Exactly. That’s what he does. Pretty picture, vague handwaving, no credible analysis. It’s like billboard advertising, pictures for people who don’t have time to read.
RaymondT says
Thanks Eric for your reply: “With respect to grants, I am sure that anyone starting out there grant proposal full of factual errors (e.g. “we don’t know whether AGW exists”) will make reviewers raise their eyebrows.”
I don’t see why stating “we don’t know whether AGW exits” should be a FACTUAL error since the role of CO2 on global warming has not been isolated from the multi-decadal variability. For example Mojif Latif asks “How much did internal decadal variability contribute to the warming during the recent decades?”.
[Response: Those are very clearly different statements. The latter is interesting, the former, not so much. – gavin]
David B. Benson says
Here is a good way to view the temperatures this decade:
http://tamino.wordpress.com/2009/12/07/riddle-me-this/
SecularAnimist says
manacker wrote: “The only thing that is unequivocal is that it has cooled since the end of the 20th century, no matter which record you look at. And that was the point I made, which you are unable to refute.”
That’s an outright lie, which has been repeatedly “refuted” on this very thread, and you know it. That means you are repeatedly, deliberately, knowingly lying — and, you are lying to people who know you are lying, and you know that they know you are lying. Which seems a strangely futile thing to do.
Philip Machanick says
ZZT #518: in 1980, an open real 2400ft tape stored about 5MB. It may have cost an order of magnitude less than disk, but a complete record of a year’s climate data would have been a lot of tapes. Of course these numbers improved over the decade but the exponential improvement in computer technology makes capabilities in today’s world a poor basis for looking back 30 years.
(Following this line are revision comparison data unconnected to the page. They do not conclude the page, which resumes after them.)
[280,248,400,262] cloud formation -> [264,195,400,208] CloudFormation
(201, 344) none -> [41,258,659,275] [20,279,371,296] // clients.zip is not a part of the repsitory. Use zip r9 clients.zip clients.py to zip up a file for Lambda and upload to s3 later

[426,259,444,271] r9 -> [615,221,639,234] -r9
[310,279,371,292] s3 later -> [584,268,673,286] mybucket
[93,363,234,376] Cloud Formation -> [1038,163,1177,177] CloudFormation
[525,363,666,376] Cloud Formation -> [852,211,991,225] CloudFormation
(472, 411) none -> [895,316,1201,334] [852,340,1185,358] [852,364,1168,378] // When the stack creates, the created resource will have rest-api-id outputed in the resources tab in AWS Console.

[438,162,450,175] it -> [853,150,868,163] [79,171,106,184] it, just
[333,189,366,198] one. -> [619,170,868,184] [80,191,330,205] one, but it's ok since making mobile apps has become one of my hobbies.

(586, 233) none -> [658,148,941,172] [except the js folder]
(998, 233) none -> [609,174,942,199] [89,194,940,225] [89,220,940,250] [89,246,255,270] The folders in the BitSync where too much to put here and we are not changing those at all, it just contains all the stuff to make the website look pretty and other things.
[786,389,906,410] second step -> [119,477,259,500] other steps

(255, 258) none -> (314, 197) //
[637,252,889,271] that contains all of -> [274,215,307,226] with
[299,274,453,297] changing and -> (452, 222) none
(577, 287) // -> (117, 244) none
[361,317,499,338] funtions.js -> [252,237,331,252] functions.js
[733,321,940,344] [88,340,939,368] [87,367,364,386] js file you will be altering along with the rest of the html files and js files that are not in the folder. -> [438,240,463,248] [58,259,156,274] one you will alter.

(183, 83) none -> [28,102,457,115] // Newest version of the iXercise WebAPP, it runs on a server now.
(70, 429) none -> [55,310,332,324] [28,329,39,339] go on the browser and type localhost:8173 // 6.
As an example, I looked up the CPU and memory specs of a $5-million top of the line Cray from 1975, extrapolated Moore’s Law through today and arrived at a price tag of under $50. Then I looked at the spec of my bottom of the range cell phone, and it’s actually a tad better than predicted.
In terms of 1980s research budgets, tape would not have been much of a help. Hundreds of thousands of dollars instead of millions.
Barton Paul Levenson says
Rod B: I really hate to jump in this briar patch again, but it’s just too numerous to ignore. manacker made a claim, backed up with linear regression and data from four major temperature sources, that global temperatures have cooled in the 21st century. He didn’t say (IIRC) what statistical significance this had; nor how it fit or didn’t fit into longer term temperature trends; nor if this is “significant” overall; etc; etc; etc. The gyrations and tap dancing a bunch of you do in trying to deny the obvious (no more no less) because you wish it weren’t is astounding (not to mention entertaining…)
BPL: Apparently you are as much of a statistical illiterate as he is. For the 1,835th time:
8 years doesn’t mean anything, because the rise in temperature is highly irregular. You need at least 30 years.
The 8-year dip is not statistically significant. That means the error bars include zero. The real trend could be up, down, or sideways. NOT ENOUGH INFORMATION TO KNOW.
If you’re impressed that Max did a statistically meaningless analysis because the line he got sloped a bit down and to the right, go for it, but don’t expect anyone who’s ever taken a statistics course to take your seriously. IT’S STILL WARMING. DEAL WITH IT.